The eighth recommendation from the TLRI is that the act provide a list of factors to be considered in determining whether to discharge a dangerous criminal declaration. Those factors should be the same as those that are considered when imposing such a declaration in the first instance so that the court has sufficient guidance on the appropriate factors to be considered when determining whether to discharge a dangerous criminal declaration.
The listed factors should be whether the nature of the offence is exceptional, the offender's age and character, any medical, psychiatry or other relevant reports, the risk of serious danger to members of the community if an indefinite sentence were not imposed, the need to protect members of the community from the aforementioned risk and any other matters that the court thinks fit.
The ninth recommendation of the TLRI is that the act be amended to enable the court to impose both pre- and post-release conditions on discharge of dangerous criminal declarations. Pre-release conditions would enable a court to discharge declarations subject to offenders undergoing treatment programs or achieving results in such programs or participating in reintegration programs design to equip them with the skills that they need to re-enter the community.
The tenth and final recommendation is that the amendment should provide a system of periodic review for dangerous criminal declarations to ensure that the appropriateness of the ongoing detention of offenders is revued at reasonable intervals. It should provide for a revue of application of the offender or the DPP a year before the expiration of the offender's nominal sentence and subsequently at two-year intervals.
That is what the TLRI recommended. In the bill before us that this is substantially what has been introduced. The main changes are that the judges who made the sentence are no longer needed to hear a dangerous criminal or high-risk order case. The second one is that there is now a higher test required for a judge to make a determination. That is there must be a higher degree of probability rather than it simply being warranted, which is currently the case. Queensland, Victoria and Norther Territory use this test, the higher degree of probability.
As recommended by the TLRI, the bill also creates a review mechanism such that 12 months from the end of a dangerous criminal sentence the Supreme Court is required to undertake a review and there is also to guide this process the high risk offenders committee, which will be involved, as I understand it, in the assessment of all high-risk offenders in prison, so once that committee is established they will assess all high-risk offenders in prison, identify those that they consider may be high-risk offenders, and then make recommendations to the DPP to make a high-risk offender order on the release of that inmate from their sentence.
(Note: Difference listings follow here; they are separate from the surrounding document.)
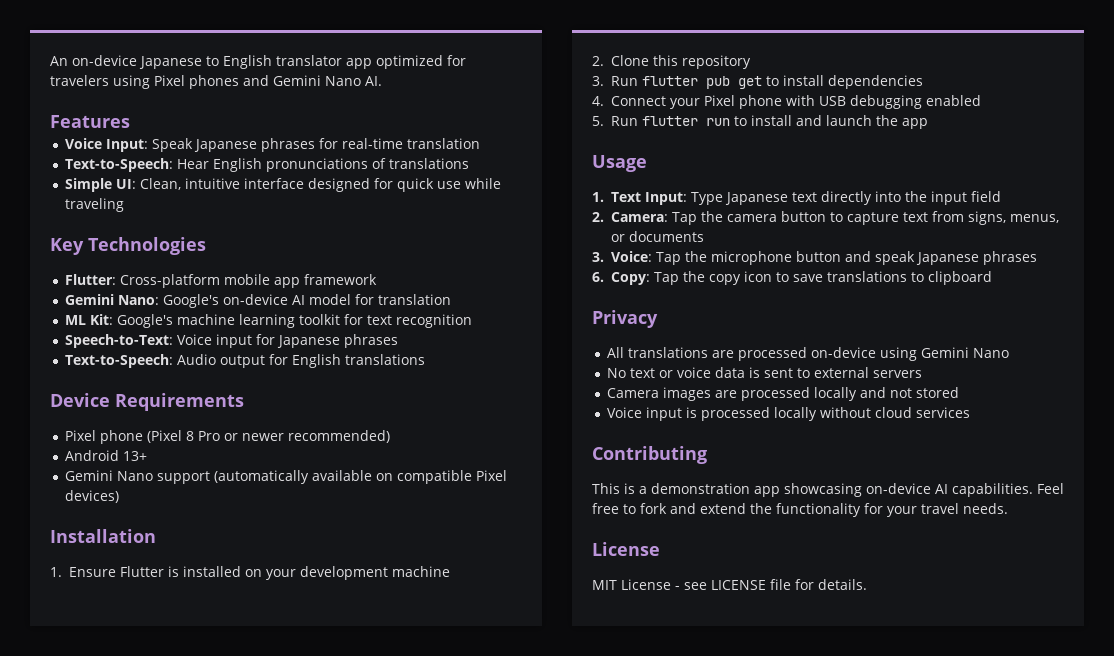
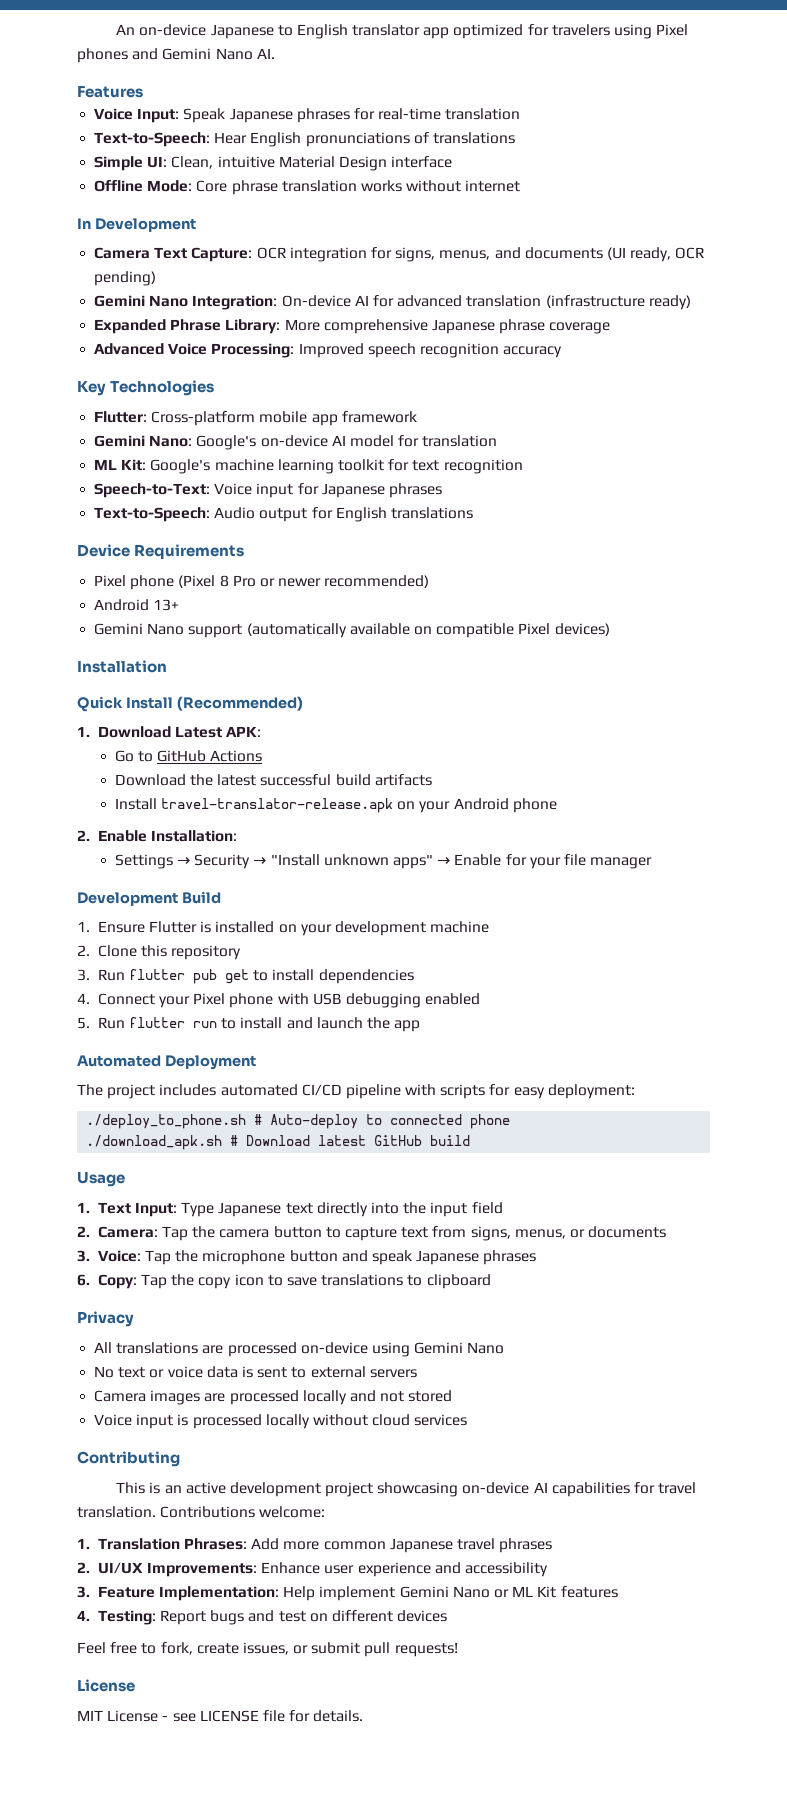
- Simple UI: Clean, intuitive interface designed for quick use while traveling
+ Simple UI: Clean, intuitive Material Design interface
+ Offline Mode: Core phrase translation works without internet
+ In Development
+ Camera Text Capture: OCR integration for signs, menus, and documents (UI ready, OCR pending)
+ Gemini Nano Integration: On-device AI for advanced translation (infrastructure ready)
+ Expanded Phrase Library: More comprehensive Japanese phrase coverage
+ Advanced Voice Processing: Improved speech recognition accuracy
+ Quick Install (Recommended)
+ 1. Download Latest APK:
+ Go to GitHub Actions
+ Download the latest successful build artifacts
+ Install travel-translator-release.apk on your Android phone
+ 2. Enable Installation:
+ Settings → Security → "Install unknown apps" → Enable for your file manager
+ Development Build
+ Automated Deployment
+ The project includes automated CI/CD pipeline with scripts for easy deployment:
+ ./deploy_to_phone.sh # Auto-deploy to connected phone
+ ./download_apk.sh # Download latest GitHub build
- This is a demonstration app showcasing on-device AI capabilities. Feel free to fork and extend the functionality for your travel needs.
+ This is an active development project showcasing on-device AI capabilities for travel translation. Contributions welcome:
+ 1. Translation Phrases: Add more common Japanese travel phrases
+ 2. UI/UX Improvements: Enhance user experience and accessibility
+ 3. Feature Implementation: Help implement Gemini Nano or ML Kit features
+ 4. Testing: Report bugs and test on different devices
+ Feel free to fork, create issues, or submit pull requests!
The DPP will then make a final decision about that case.
Madam Deputy Speaker, we are satisfied with the treatment of the recommendations that were made by the TLRI as contained within this bill. This has been a long process of consideration and we understand there was support from stakeholders in the way the bill has been drafted and the contents of it.
I would like the minister to perhaps talk through, if she has any information she can provide, about the number of people who may be considered high-risk offenders, a little more detail about the review process that will be undertaken, and the possibility of an offender making an application between a review for a reassessment if they do not agree with the assessment that was made.
Thank you to the staff for the high-quality briefing they gave and the time they provided to answer our questions. We are happy to support the bill that is on the table.